2.2 Im Weiteren hielt das Bundesgericht Folgendes fest (E.2.3): «Die Vorinstanz wird im Rahmen der nach der Rückweisung vorzunehmenden Neubeurteilung insbesondere in Beachtung von Art. 350 Abs. 1 und Art. 344 StPO zu prüfen haben, ob vorliegend die Voraussetzungen für die Anwendbarkeit des Ordnungsbussenverfahrens erfüllt sind und ob der Tatbestand des Verwendens eines Telefons ohne Freisprecheinrichtung während der Fahrt gemäss Ziff. 311 der Bussenliste (Anhang 1 OBV) gegeben ist. Gemäss Polizeirapport nahm eine Polizeipatrouille das der Beschwerdeführerin zur Last gelegte Verhalten wahr (Urteil S. 5) und diese hat gemäss den tatsächlichen Feststellungen der Vorinstanz weder einen anderen Verkehrsteilnehmer gefährdet noch einen Schaden verursacht. Anzumerken ist in diesem Zusammenhang, dass gemäss Art. 14 OBG eine Ordnungsbusse auch im ordentlichen Verfahren ausgefällt werden kann (BGE 145 IV 252 E. 1.5; Urteil 6B_628/2010 vom 7. Oktober 2010 E. 3.2).»
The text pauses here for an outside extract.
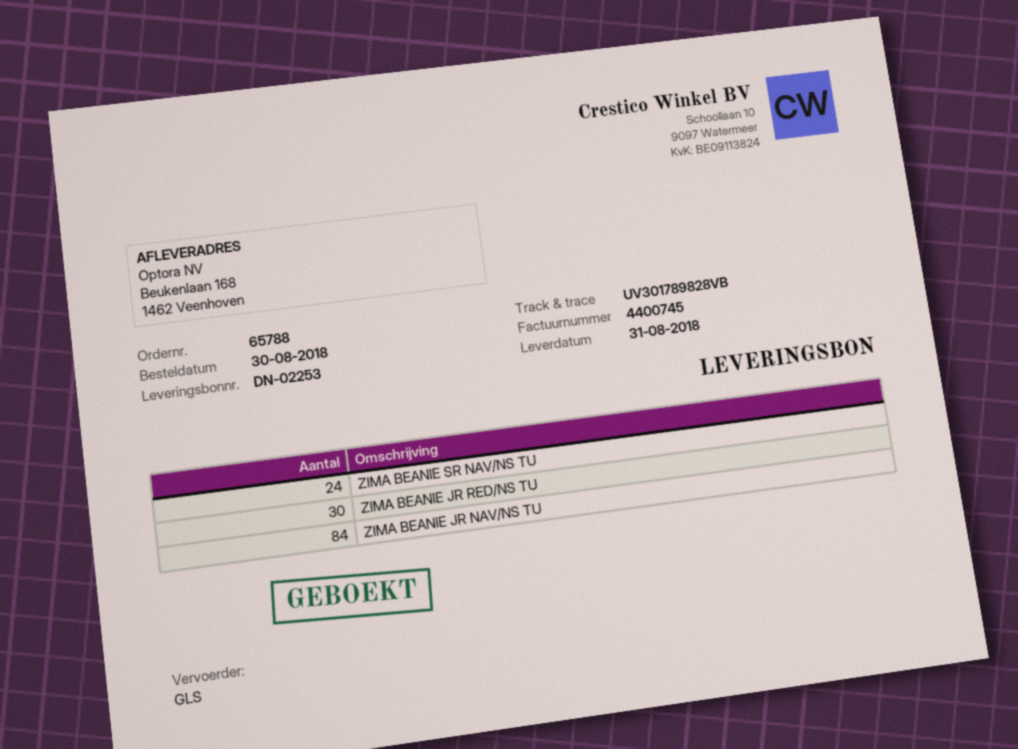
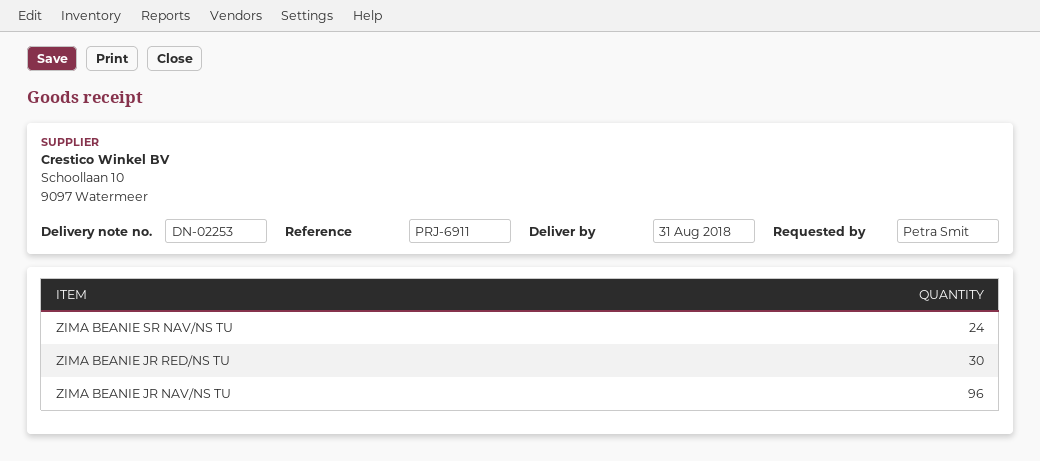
ZIMA BEANIE JR NAV/NS TU: 84 -> 96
3. Heisst das Bundesgericht eine Beschwerde gut und weist es die Angelegenheit zur neuen Beurteilung an das Berufungsgericht zurück, darf sich dieses von Bundesrechts wegen nur noch mit jenen Punkten befassen, die das Bundesgericht kassierte. Die anderen Teile des Urteils haben Bestand und sind in das neue Urteil zu übernehmen. Irrelevant ist, dass das Bundesgericht mit seinem Rückweisungsentscheid formell in der Regel das ganze angefochtene Urteil aufhebt. Entscheidend ist nicht das Dispositiv, sondern die materielle Tragweite des bundesgerichtlichen Entscheids. Die neue Entscheidung der kantonalen Instanz ist somit auf diejenige Thematik beschränkt, die sich aus den bundesgerichtlichen Erwägungen als Gegenstand der neuen Beurteilung ergibt. Das Verfahren wird nur insoweit neu in Gang gesetzt, als dies notwendig ist, um den verbindlichen Erwägungen des Bundesgerichts Rechnung zu tragen (BGE 143 IV 214 E. 5.2.1, S. 220).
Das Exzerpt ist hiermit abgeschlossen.